Based in Brooklyn’s Fort Greene, we follow Alike’s story from the gay community in the clubs to school to home. It’s at home is where the real conflict in the story emerges. Alike (pronounced ah-lee-ka) lives with her father who still calls her “daddy’s little girl” and a mother who insistently buys her pink clothes, quotes bible verses, and eagerly awaits her daughter’s return to “normal.” Alike perseveres despite her mother’s forced friendships and unexpected heartbreak and ends up with an unlikely ally, her father Arthur (Charles Parnell), a decorated police detective who struggles with his own deferred dreams and doesn’t seem quite certain how to handle his wife or his daughter. Together they help Alike’s stern, staid, and upwardly driven mother (Kim Wayans) come to understand their new normal.
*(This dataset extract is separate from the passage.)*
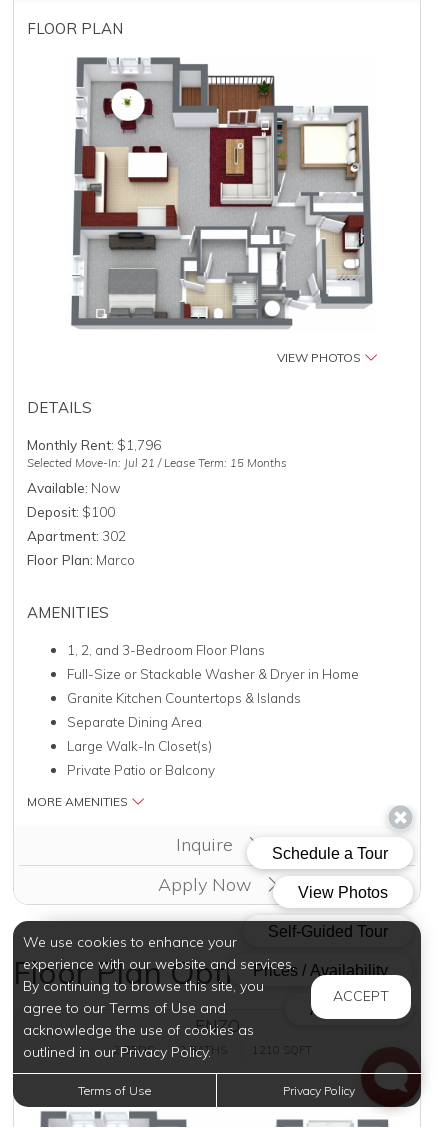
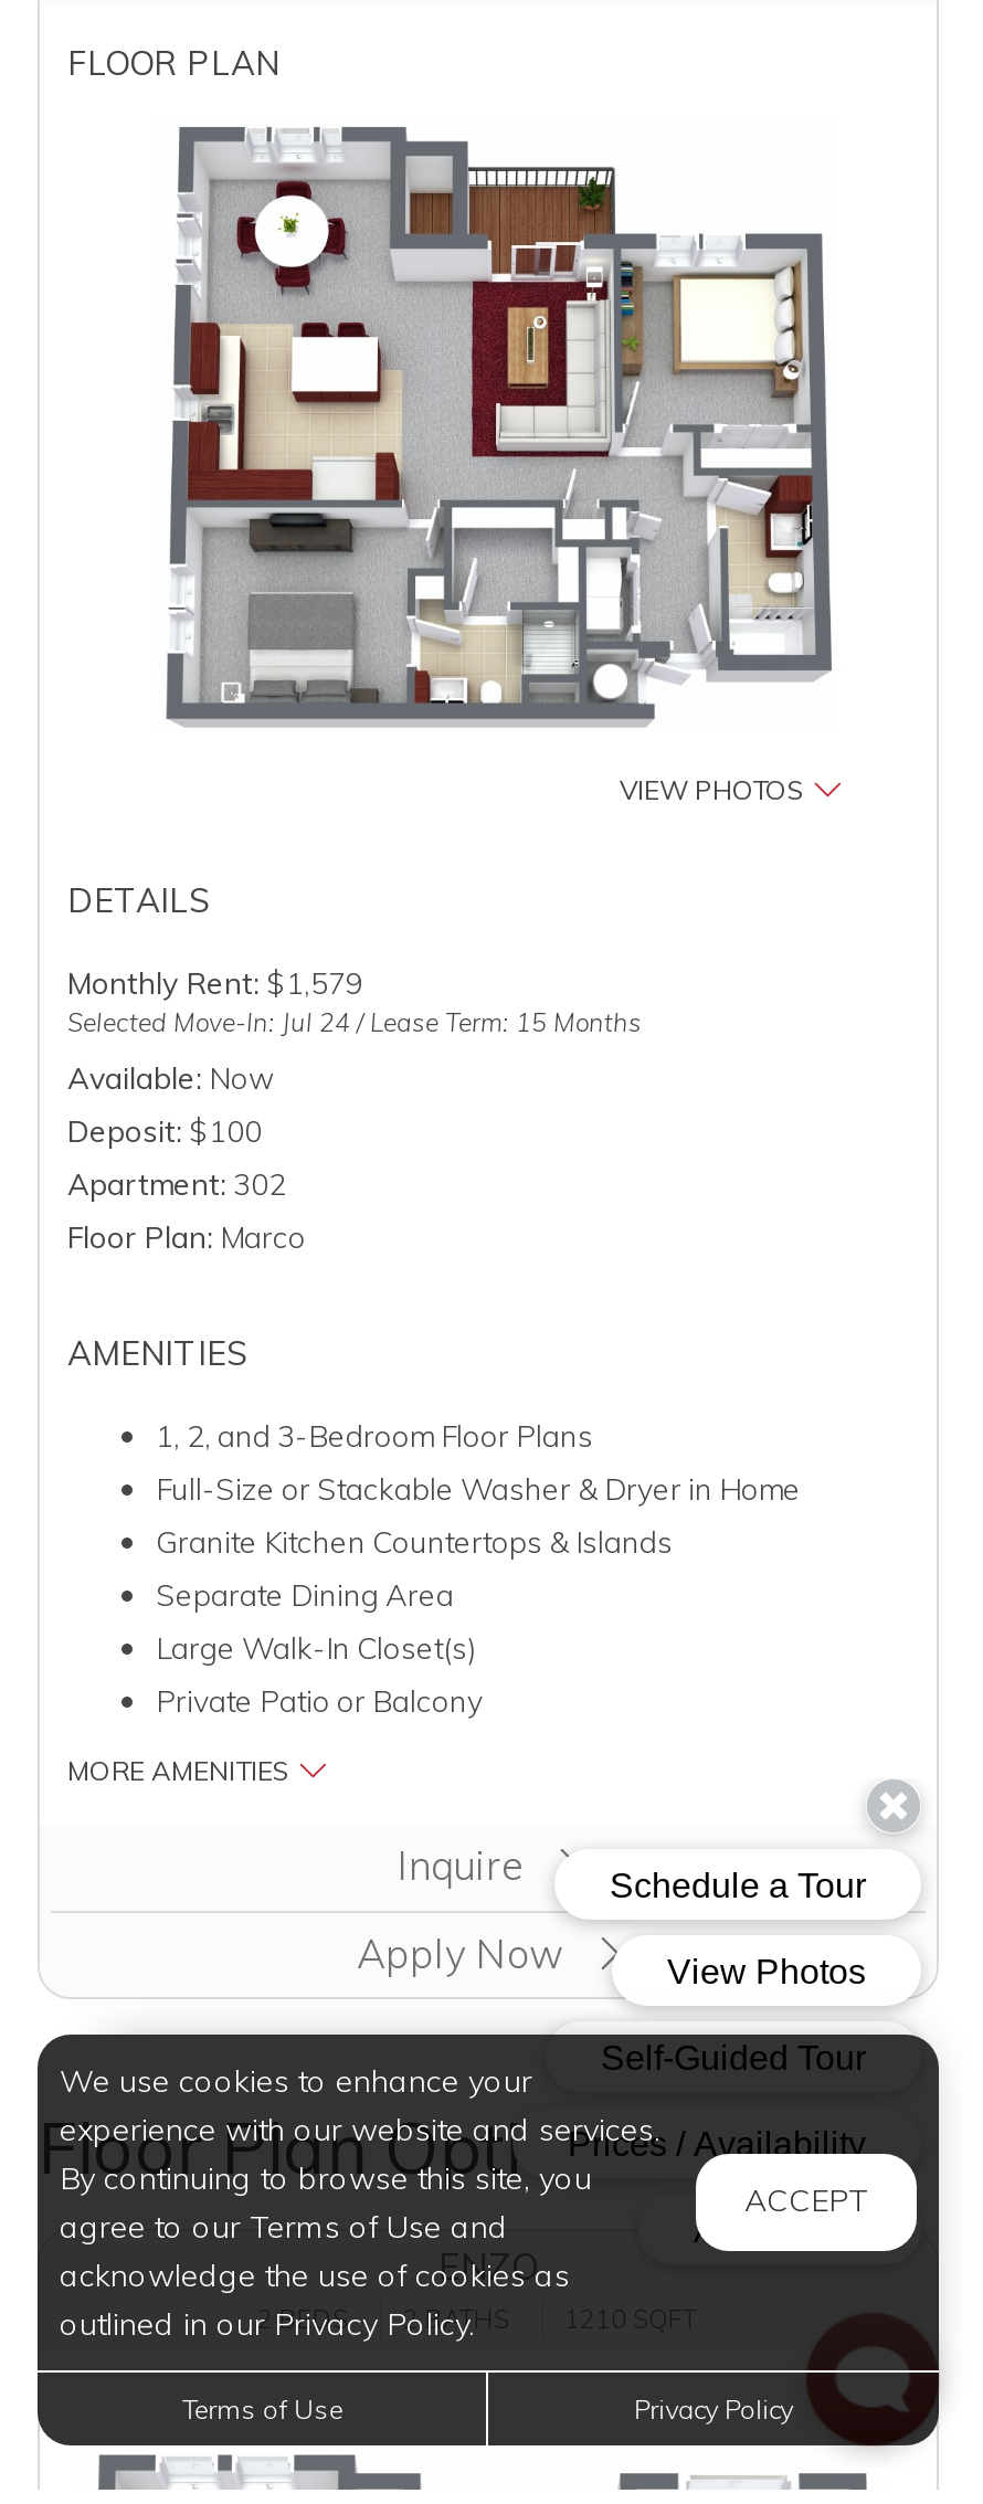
[26,436,160,453] Monthly Rent: $1,796 -> [67,963,363,1000] Monthly Rent: $1,579
[26,455,286,470] Selected Move-In: Jul 21 / Lease Term: 15 Months -> [67,1005,642,1038] Selected Move-In: Jul 24 / Lease Term: 15 Months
The conflicts that arise are not wholly unexpected in a coming-out tale, which is a semi-autobiographical take on writer-director Dee Rees’s own experiences coming out. However she adds enough twists and turns to keep viewers involved and invested throughout the film. The subject matter may make her a more motivated and honest storyteller, but Rees has a very distinctive style and strong voice, even more notable when you consider that this is the director’s first feature-length film.

We’re not biased when we add that the other star of the film is Brooklyn. Director of Photography Bradford Young won an award at Sundance for his brilliant illumination of Fort Greene. His camera work brings the viewer into the neighborhood, going down onto the streets of the borough to give viewers a very immersive and unexpected look into the heart of Brooklyn.